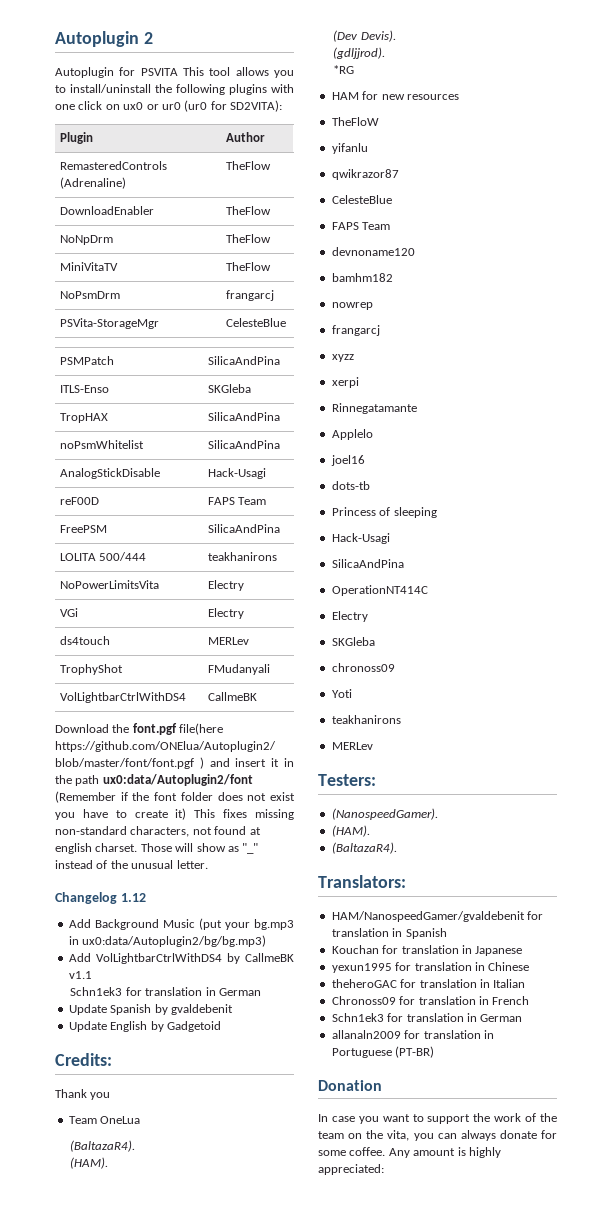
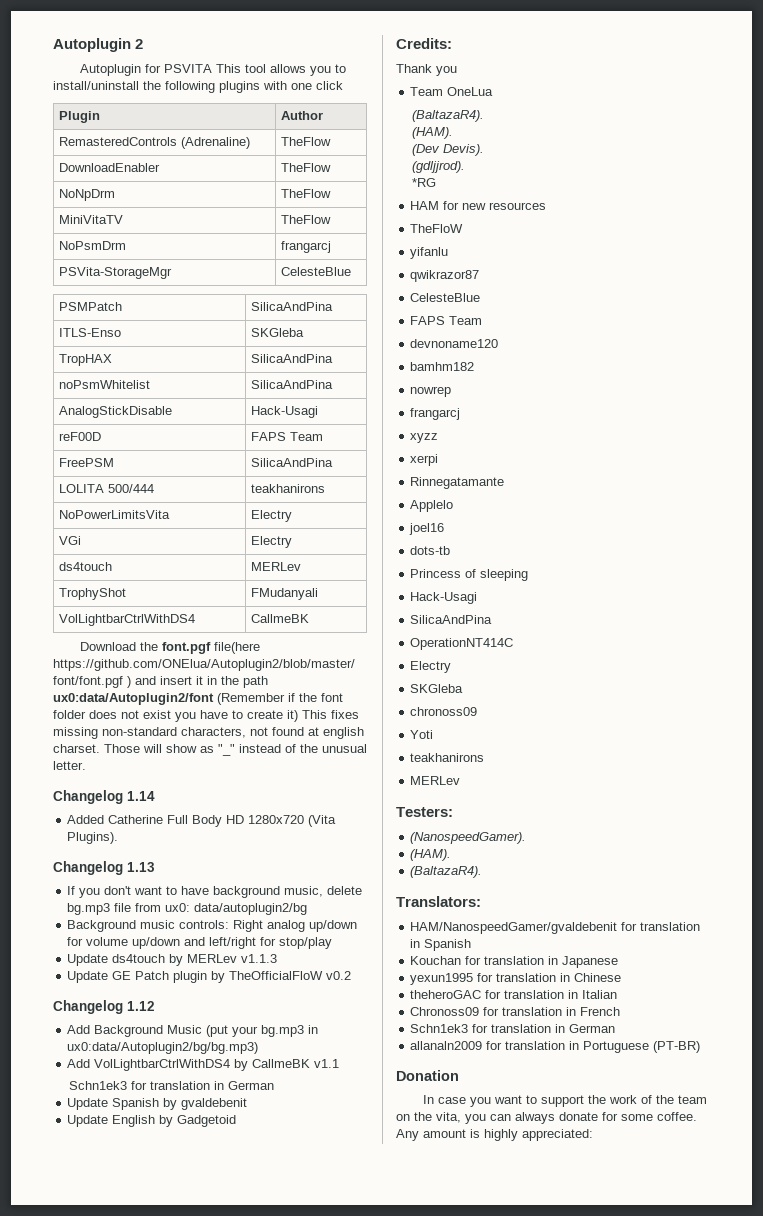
[105,100,282,112] on ux0 or ur0 (ur0 for SD2VITA): -> (343, 85) none
(208, 864) none -> [53,790,155,804] [67,815,337,827] [67,832,119,844] [53,861,155,875] [67,886,363,898] [67,903,308,915] [67,920,358,932] [67,937,333,949] [67,954,278,966] [67,971,352,983] // Changelog 1.14 // Added Catherine Full Body HD 1280x720 (Vita Plugins). // Changelog 1.13 // If you don't want to have background music, delete bg.mp3 file from ux0: data/autoplugin2/bg // Background music controls: Right analog up/down for volume up/down and left/right for stop/play // Update ds4touch by MERLev v1.1.3 // Update GE Patch plugin by TheOfficialFloW v0.2

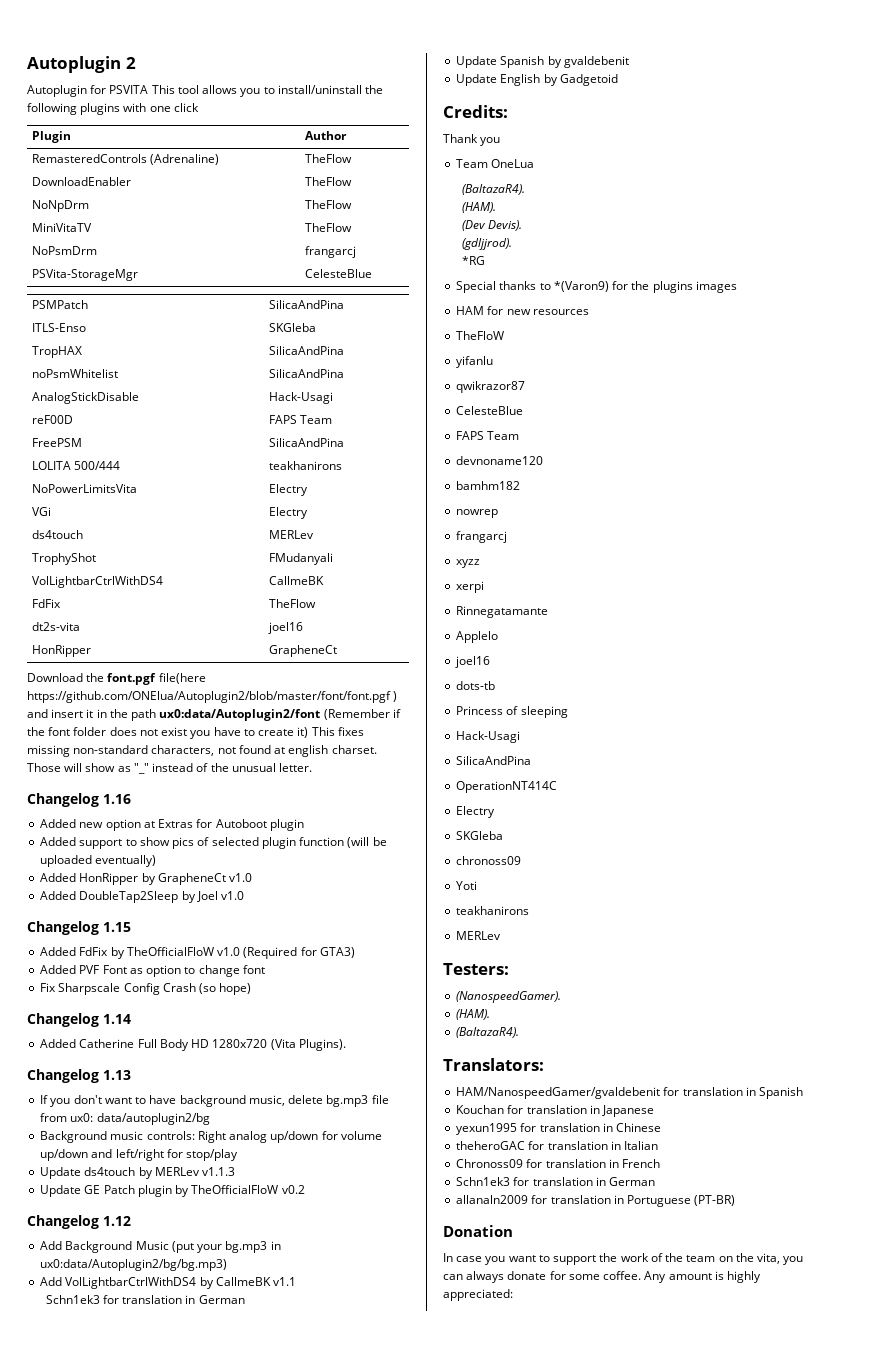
(309, 618) none -> [31,599,61,608] [268,599,316,608] [31,622,80,631] [267,622,303,634] [31,645,91,657] [268,645,337,657] // FdFix | TheFlow // dt2s-vita | joel16 // HonRipper | GrapheneCt
(86, 765) none -> [27,793,131,807] [40,819,304,831] [40,837,387,849] [40,855,157,867] [40,873,253,885] [40,891,245,903] [27,921,131,935] [40,947,355,959] [40,965,265,977] [40,983,252,995] // Changelog 1.16 // Added new option at Extras for Autoboot plugin // Added support to show pics of selected plugin function (will be uploaded eventually) // Added HonRipper by GrapheneCt v1.0 // Added DoubleTap2Sleep by Joel v1.0 // Changelog 1.15 // Added FdFix by TheOfficialFloW v1.0 (Required for GTA3) // Added PVF Font as option to change font // Fix Sharpscale Config Crash (so hope)
(437, 182) none -> [456,281,737,293] // Special thanks to *(Varon9) for the plugins images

WORK REQUIRED =>
Please repeat the line that contains "(86, 765) none" and every line after it through the end of the material above, exactly and with nothing added.

EXERCISE OUTPUT =>
(86, 765) none -> [27,793,131,807] [40,819,304,831] [40,837,387,849] [40,855,157,867] [40,873,253,885] [40,891,245,903] [27,921,131,935] [40,947,355,959] [40,965,265,977] [40,983,252,995] // Changelog 1.16 // Added new option at Extras for Autoboot plugin // Added support to show pics of selected plugin function (will be uploaded eventually) // Added HonRipper by GrapheneCt v1.0 // Added DoubleTap2Sleep by Joel v1.0 // Changelog 1.15 // Added FdFix by TheOfficialFloW v1.0 (Required for GTA3) // Added PVF Font as option to change font // Fix Sharpscale Config Crash (so hope)
(437, 182) none -> [456,281,737,293] // Special thanks to *(Varon9) for the plugins images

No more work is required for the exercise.